## [Instructions to follow]
Skip the pictures, and retype the data below in full, exactly.
──────────────────────────────
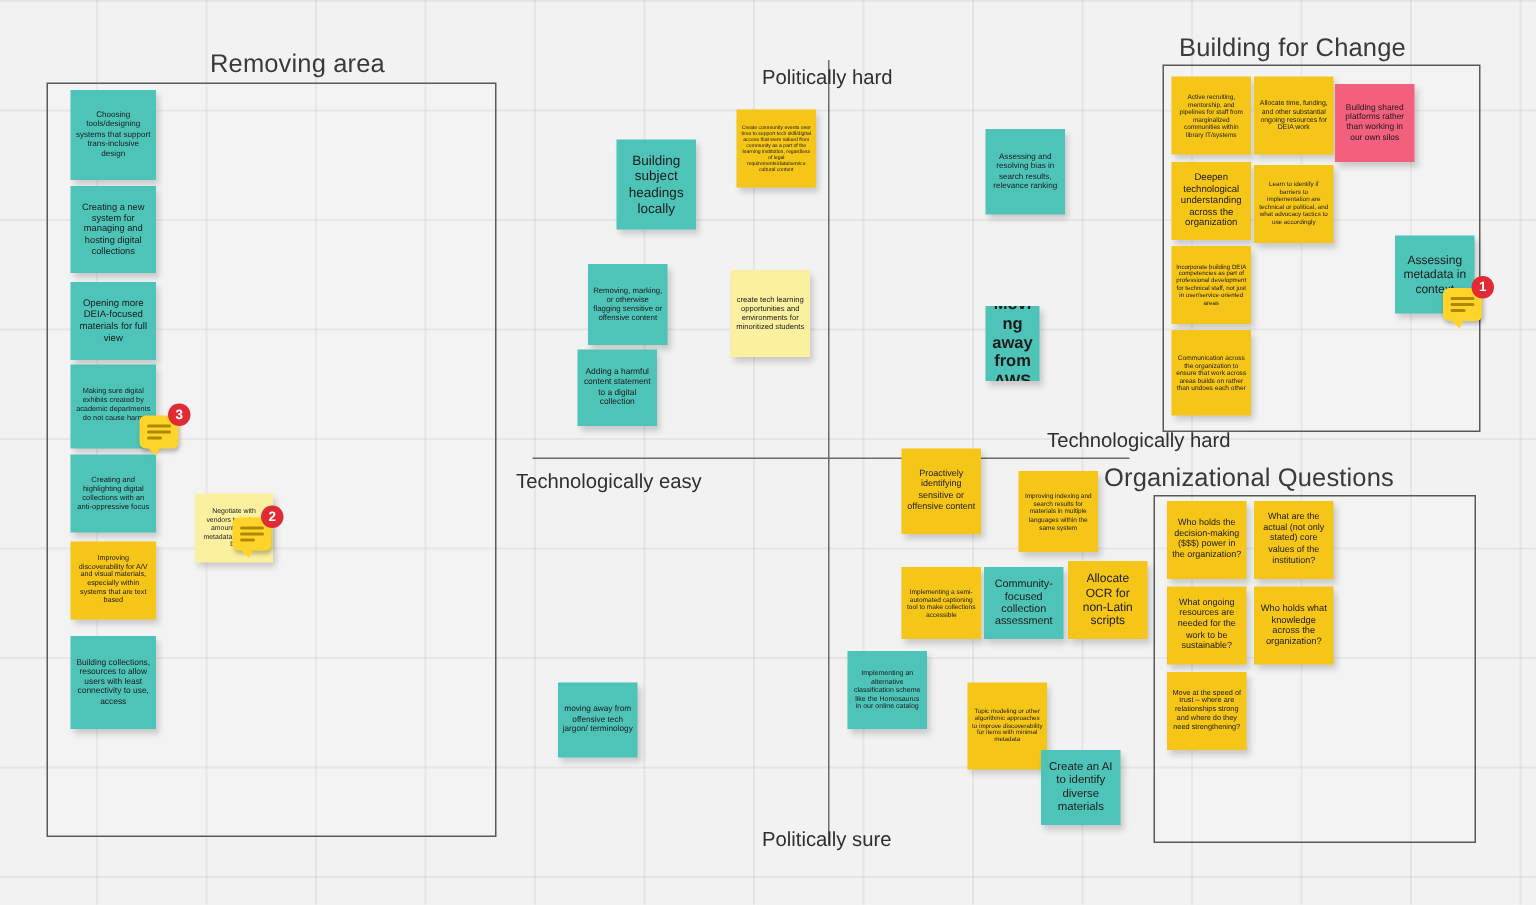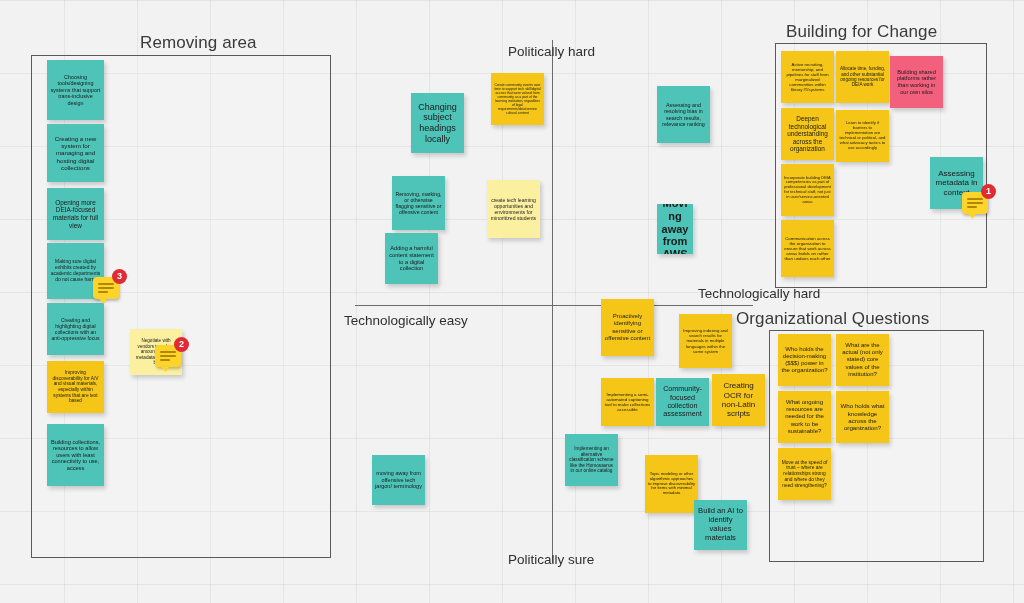--- a/index.html
+++ b/index.html
@@ -164,21 +164,21 @@
     </div>
 
   <div class="badge" style="left:155px;top:345px;">
     <span class="bar b1"></span>
     <span class="bar b2"></span>
     <span class="bar b3"></span>
     <span class="count">2</span>
   </div>
 
   <div class="note teal" style="left:411px;top:93px;width:53px;height:60px;font-size:9px;">
-    <span>Changing subject headings locally</span>
+    <span>Building subject headings locally</span>
     </div>
 
   <div class="note yellow" style="left:491px;top:73px;width:53px;height:52px;font-size:3.4px;">
     <span>Create community events over time to support tech skill/digital access that were valued from community as a part of the learning institution, regardless of legal requirements/data/service cultural content</span>
     </div>
 
   <div class="note teal" style="left:392px;top:176px;width:53px;height:54px;font-size:5.2px;">
     <span>Removing, marking, or otherwise flagging sensitive or offensive content</span>
     </div>
 
@@ -208,37 +208,37 @@
 
   <div class="note yellow" style="left:601px;top:378px;width:53px;height:48px;font-size:4.4px;">
     <span>Implementing a semi-automated captioning tool to make collections accessible</span>
     </div>
 
   <div class="note teal" style="left:656px;top:378px;width:53px;height:48px;font-size:7.2px;">
     <span>Community-focused collection assessment</span>
     </div>
 
   <div class="note yellow" style="left:712px;top:374px;width:53px;height:52px;font-size:8px;">
-    <span>Creating OCR for non-Latin scripts</span>
+    <span>Allocate OCR for non-Latin scripts</span>
     </div>
 
   <div class="note teal" style="left:565px;top:434px;width:53px;height:52px;font-size:4.7px;">
     <span>Implementing an alternative classification scheme like the Homosaurus in our online catalog</span>
     </div>
 
   <div class="note teal" style="left:372px;top:455px;width:53px;height:50px;font-size:5.5px;">
     <span>moving away from offensive tech jargon/ terminology</span>
     </div>
 
   <div class="note yellow" style="left:645px;top:455px;width:53px;height:58px;font-size:4.2px;">
     <span>Topic modeling or other algorithmic approaches to improve discoverability for items with minimal metadata</span>
     </div>
 
   <div class="note teal" style="left:694px;top:500px;width:53px;height:50px;font-size:7.6px;">
-    <span>Build an AI to identify values materials</span>
+    <span>Create an AI to identify diverse materials</span>
     </div>
 
   <div class="note yellow" style="left:781px;top:51px;width:53px;height:52px;font-size:4.3px;">
     <span>Active recruiting, mentorship, and pipelines for staff from marginalized communities within library IT/systems</span>
     </div>
 
   <div class="note yellow" style="left:836px;top:51px;width:53px;height:52px;font-size:4.6px;">
     <span>Allocate time, funding, and other substantial ongoing resources for DEIA work</span>
     </div>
──────────────────────────────
## [Solution to this exercise]
--- a/index.html
+++ b/index.html
@@ -164,21 +164,21 @@
     </div>
 
   <div class="badge" style="left:155px;top:345px;">
     <span class="bar b1"></span>
     <span class="bar b2"></span>
     <span class="bar b3"></span>
     <span class="count">2</span>
   </div>
 
   <div class="note teal" style="left:411px;top:93px;width:53px;height:60px;font-size:9px;">
-    <span>Changing subject headings locally</span>
+    <span>Building subject headings locally</span>
     </div>
 
   <div class="note yellow" style="left:491px;top:73px;width:53px;height:52px;font-size:3.4px;">
     <span>Create community events over time to support tech skill/digital access that were valued from community as a part of the learning institution, regardless of legal requirements/data/service cultural content</span>
     </div>
 
   <div class="note teal" style="left:392px;top:176px;width:53px;height:54px;font-size:5.2px;">
     <span>Removing, marking, or otherwise flagging sensitive or offensive content</span>
     </div>
 
@@ -208,37 +208,37 @@
 
   <div class="note yellow" style="left:601px;top:378px;width:53px;height:48px;font-size:4.4px;">
     <span>Implementing a semi-automated captioning tool to make collections accessible</span>
     </div>
 
   <div class="note teal" style="left:656px;top:378px;width:53px;height:48px;font-size:7.2px;">
     <span>Community-focused collection assessment</span>
     </div>
 
   <div class="note yellow" style="left:712px;top:374px;width:53px;height:52px;font-size:8px;">
-    <span>Creating OCR for non-Latin scripts</span>
+    <span>Allocate OCR for non-Latin scripts</span>
     </div>
 
   <div class="note teal" style="left:565px;top:434px;width:53px;height:52px;font-size:4.7px;">
     <span>Implementing an alternative classification scheme like the Homosaurus in our online catalog</span>
     </div>
 
   <div class="note teal" style="left:372px;top:455px;width:53px;height:50px;font-size:5.5px;">
     <span>moving away from offensive tech jargon/ terminology</span>
     </div>
 
   <div class="note yellow" style="left:645px;top:455px;width:53px;height:58px;font-size:4.2px;">
     <span>Topic modeling or other algorithmic approaches to improve discoverability for items with minimal metadata</span>
     </div>
 
   <div class="note teal" style="left:694px;top:500px;width:53px;height:50px;font-size:7.6px;">
-    <span>Build an AI to identify values materials</span>
+    <span>Create an AI to identify diverse materials</span>
     </div>
 
   <div class="note yellow" style="left:781px;top:51px;width:53px;height:52px;font-size:4.3px;">
     <span>Active recruiting, mentorship, and pipelines for staff from marginalized communities within library IT/systems</span>
     </div>
 
   <div class="note yellow" style="left:836px;top:51px;width:53px;height:52px;font-size:4.6px;">
     <span>Allocate time, funding, and other substantial ongoing resources for DEIA work</span>
     </div>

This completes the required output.